Apart from the damage that fear selling does to the relationship, based on a study we conducted last year, it’s also counterproductive. While negative motivations typically motivate change faster than goal orientated approaches, ‘fear selling’ in over 62% of prospects we surveyed made people less likely to engage (or buy) from a vendor.
Fear selling simply doesn’t work, it will not generate more revenue. If it is sustainable revenue growth you’re driving for, spend time to partner and listen carefully to the customers’ problems, be ethical and be honest and listen to understand, don’t just listen to the pitch. You’re much more likely of to get positive engagement through trust over fear.

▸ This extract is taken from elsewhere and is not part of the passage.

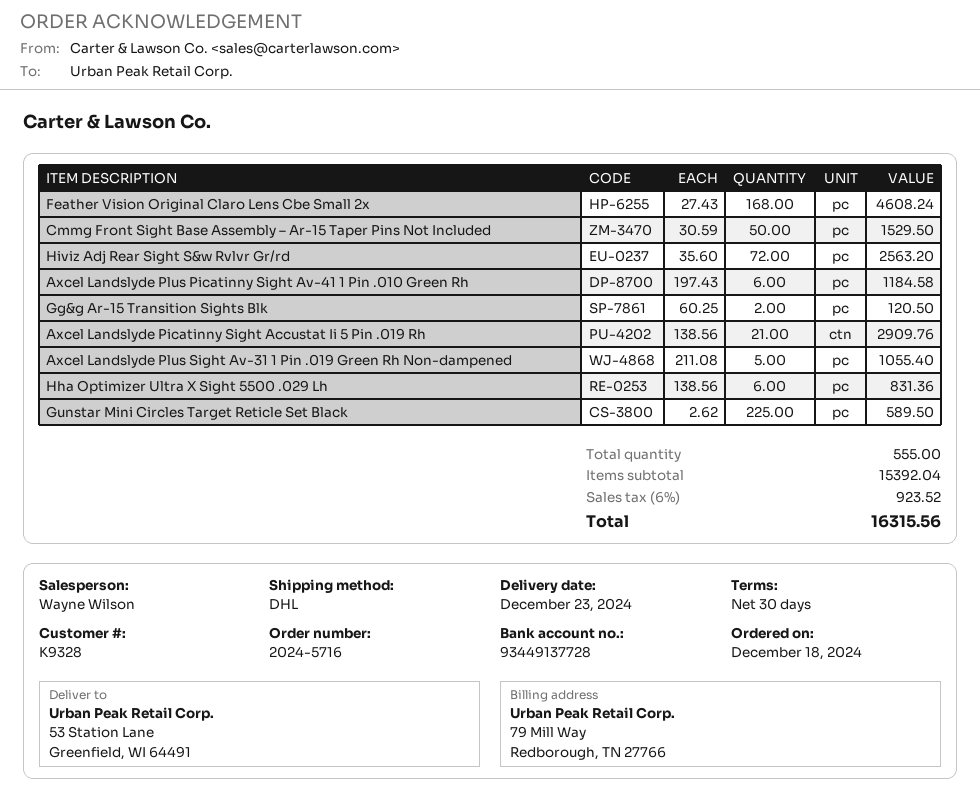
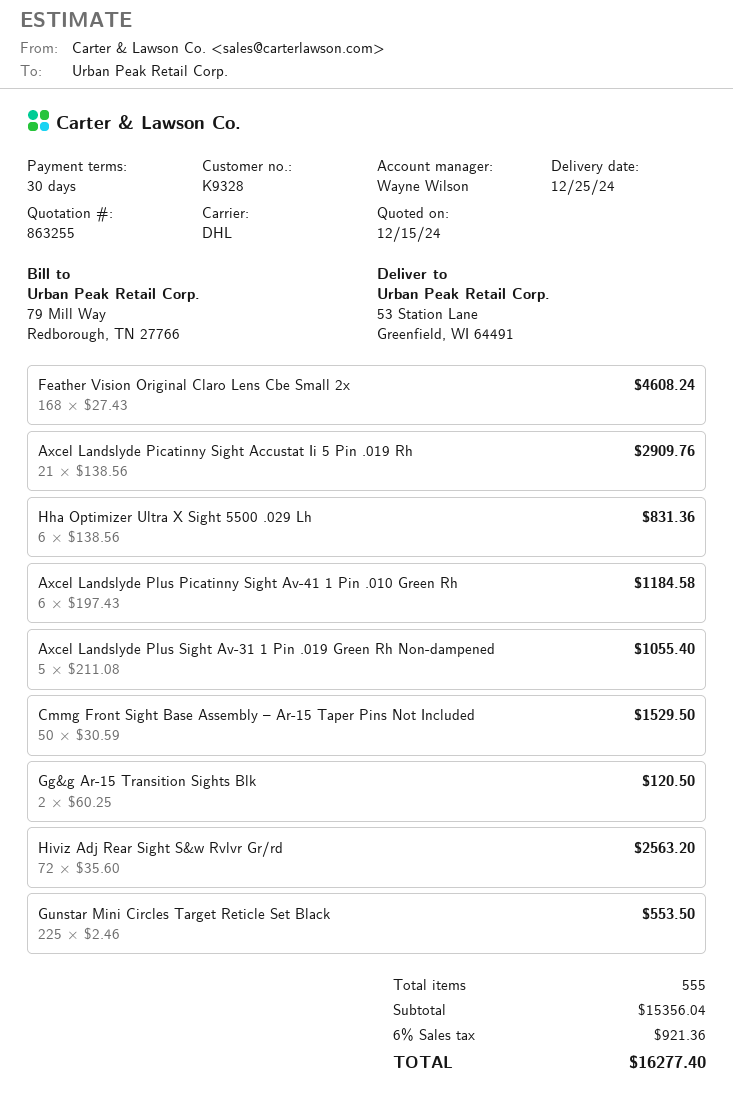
delivery date: 2024-12-23 -> 2024-12-25
Gunstar Mini Circles Target Reticle Set Black: 225 x 2.62 = 589.50 -> 225 x 2.46 = 553.50
subtotal: 15392.04 -> 15356.04
tax: 6% = 923.52 -> 6% = 921.36
total: 16315.56 -> 16277.40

The other concern with fear selling is it creates completely the wrong dynamic and context for security professionals to communicate security risks and challenges internally within their organizations. It’s important that the language and the way in which risk is communicated is relevant, balanced and credible. If we use fear as a mechanism to persuade others either at the top or the bottom of your organization’s hierarchy, it will ultimately fail.

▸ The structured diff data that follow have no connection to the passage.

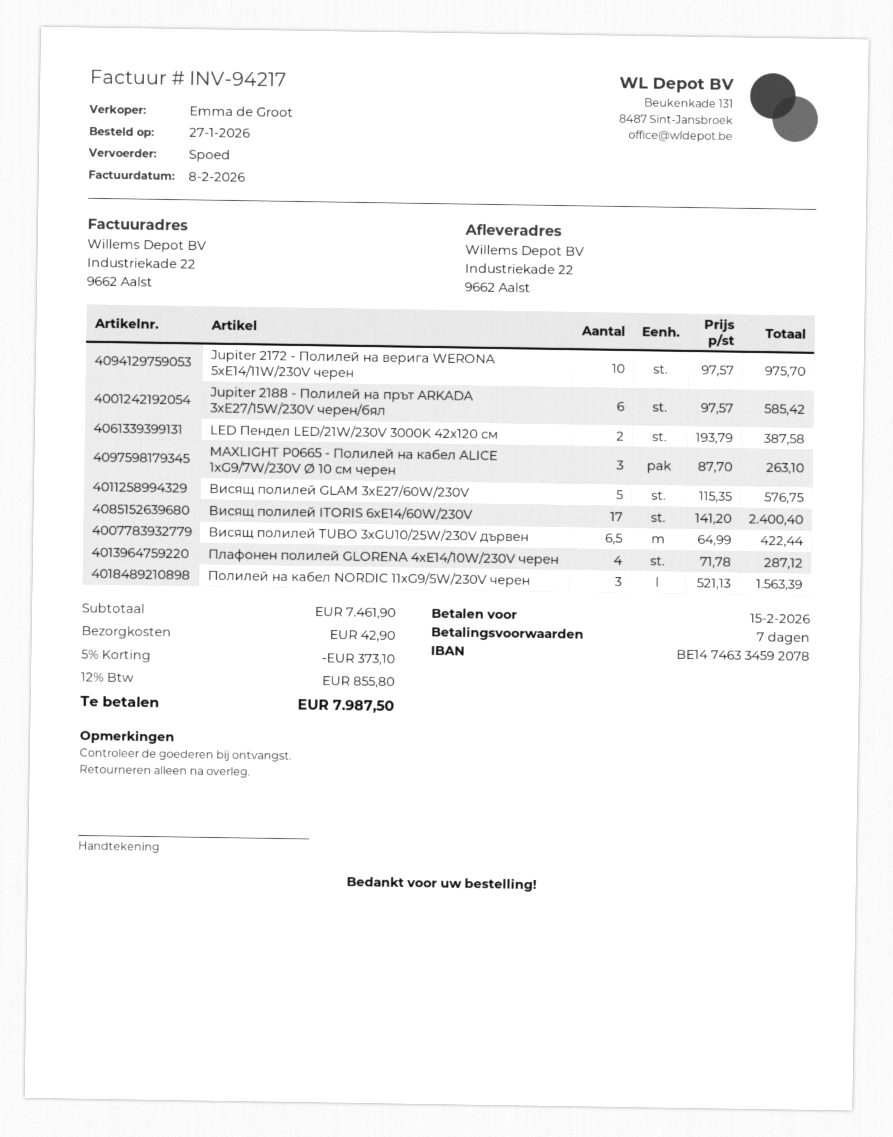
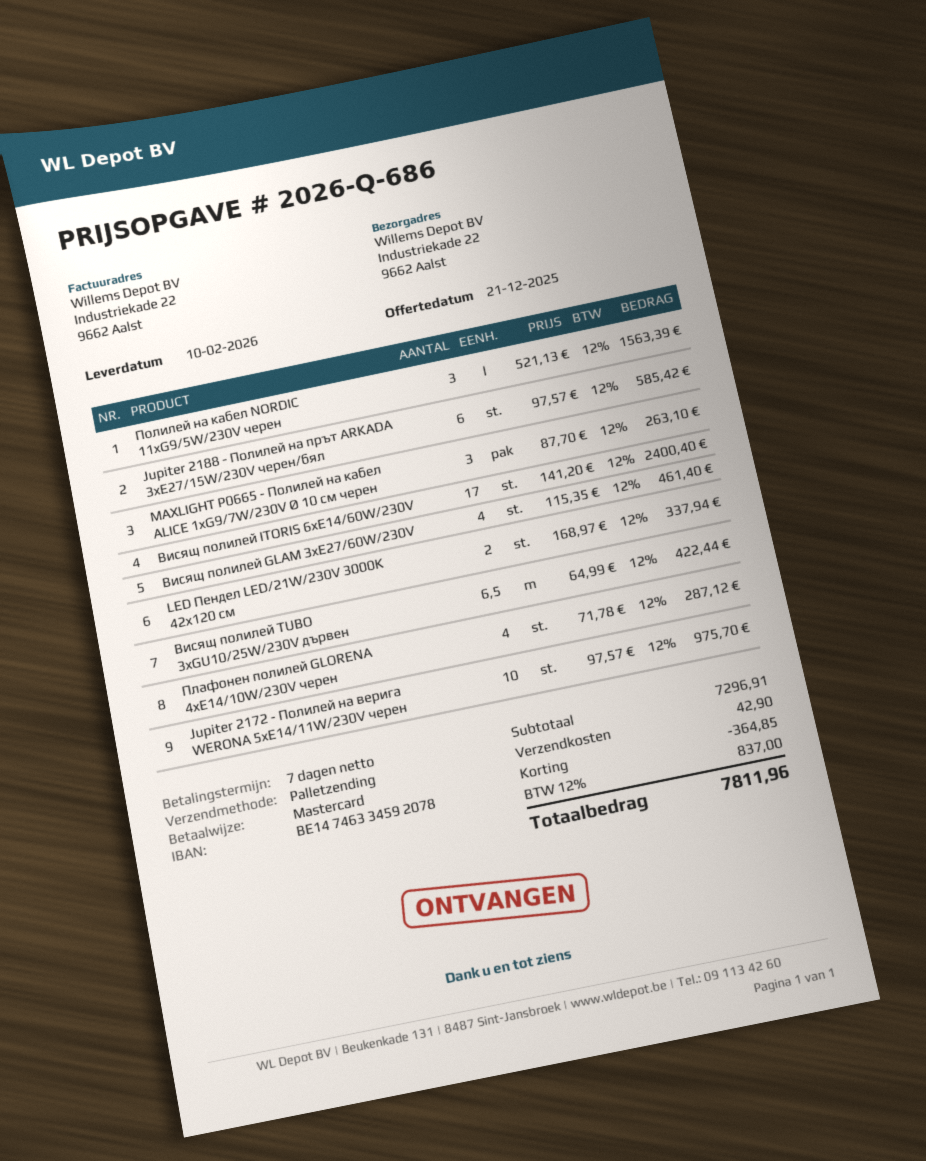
shipping method: express -> pallet freight
LED Пендел LED/21W/230V 3000K 42x120 см: 2 x 193.79 = 387.58 -> 2 x 168.97 = 337.94
Висящ полилей GLAM 3xE27/60W/230V: 5 x 115.35 = 576.75 -> 4 x 115.35 = 461.40
subtotal: 7461.90 -> 7296.91
discount: 373.10 -> 364.85
tax: 12% = 855.80 -> 12% = 837.00
total: 7987.50 -> 7811.96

Doom and gloom does not influence and will eventually lead to an immunity to your cause, which means if and when something really does present a significant risk it will be a struggle to get the attention it deserves. We don’t want to get to a position where security pros become known as the ‘boy who cried wolf’.

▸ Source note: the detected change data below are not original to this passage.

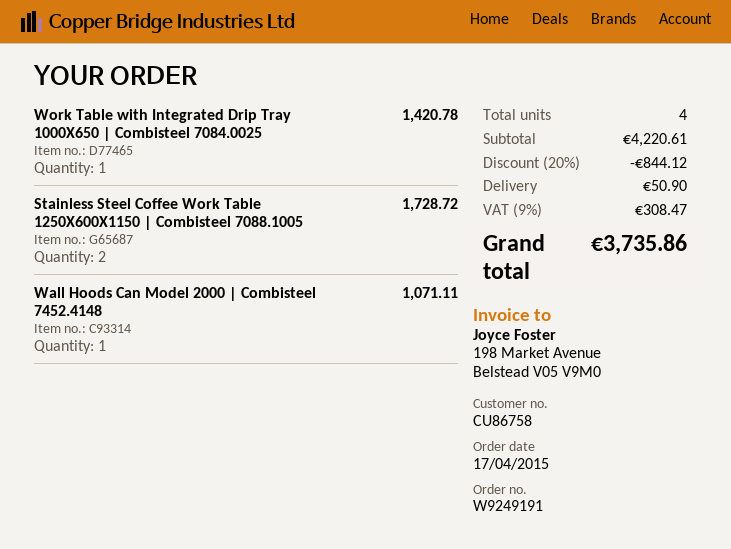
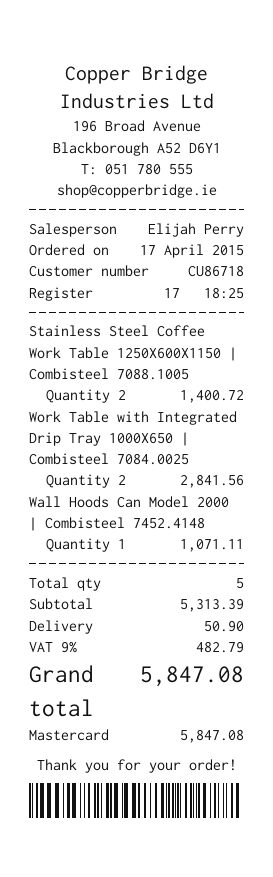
customer number: CU86758 -> CU86718
Work Table with Integrated Drip Tray 1000X650 | Combisteel 7084.0025: 1 for 1420.78 -> 2 for 2841.56
Stainless Steel Coffee Work Table 1250X600X1150 | Combisteel 7088.1005: 2 for 1728.72 -> 2 for 1400.72
total quantity: 4 -> 5
subtotal: 4220.61 -> 5313.39
discount: 20% = 844.12 -> none
tax: 9% = 308.47 -> 9% = 482.79
total: 3735.86 -> 5847.08

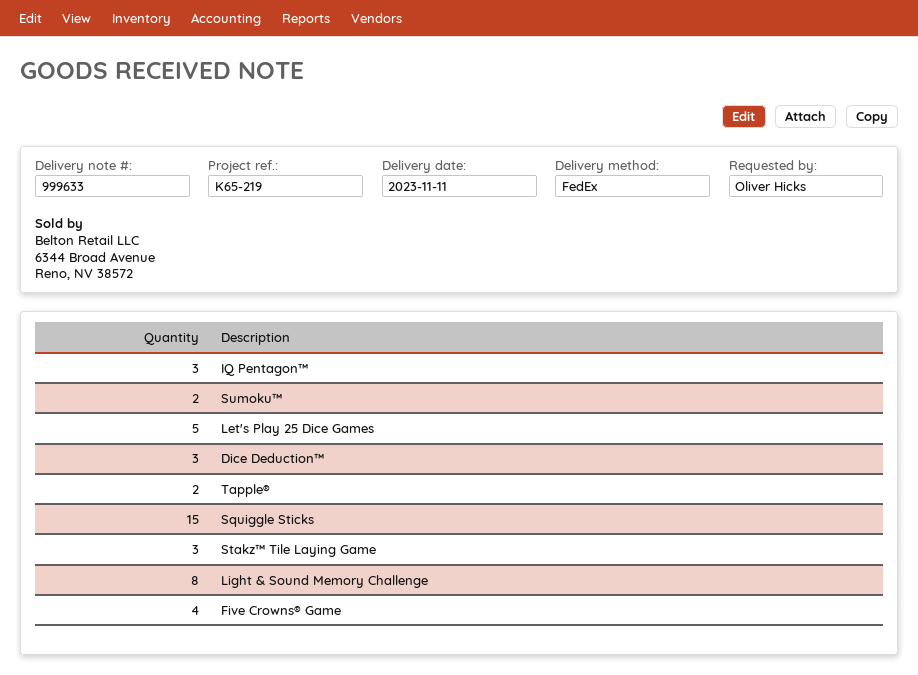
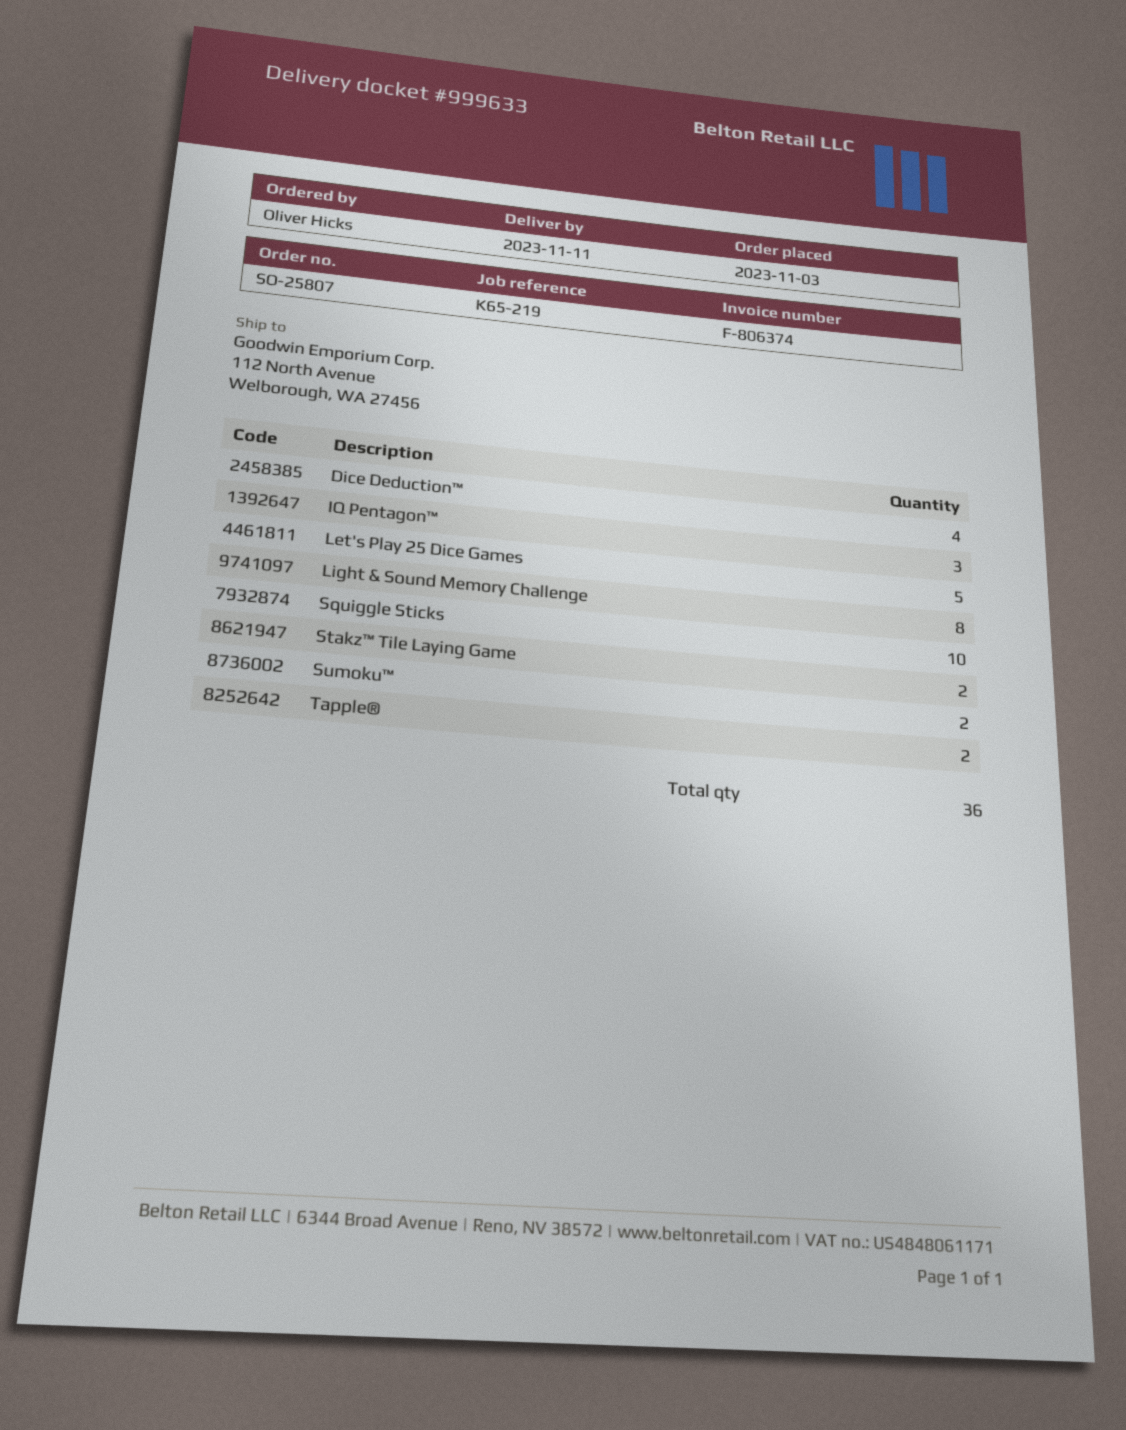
Dice Deduction™: 3 -> 4
Squiggle Sticks: 15 -> 10
Stakz™ Tile Laying Game: 3 -> 2
Five Crowns® Game: 4 -> none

While I understand (in an ideal world) the selection process for a security solution should be based on logic, the reality is that, in many cases, it’s emotional. It’s based on buying from vendors that are trusted, recommended and known. However, using fear to provoke an emotional response is not effective. You need to first build trust through genuine empathy and understanding, neither of which will be achieved through fear.
One of the main gripes we have heard time and time again is how difficult vendors make it for security professionals to actually understand the problems they solve. If vendors spent more time fine-tuning their messages it would make things a lot easier and would likely yield much better results, then leading with fear.
Vendors need to stop patronizing security professionals and accept they know their business much better than you do. They will each have different priorities based on where they are in their infosec journey. While I’m not saying all security professionals are perfect, let’s not make prey on them with fear.
If we don’t stamp out such terrible sales practices within the industry it will damage communication and trust and ultimately impact our ability to create and deliver solutions that protect the actual issues being faced. Essentially, we need to stop fighting amongst each other and come together. We cannot have a world where security is driven by vendors, investors or sales and marketing departments, which I fear in some areas is exactly what’s happening.
What’s needed are solutions to actual problems with feedback from real people, on the ground. Perhaps the answer is to boycott vendors pushing claims based on FUD-selling and talk more.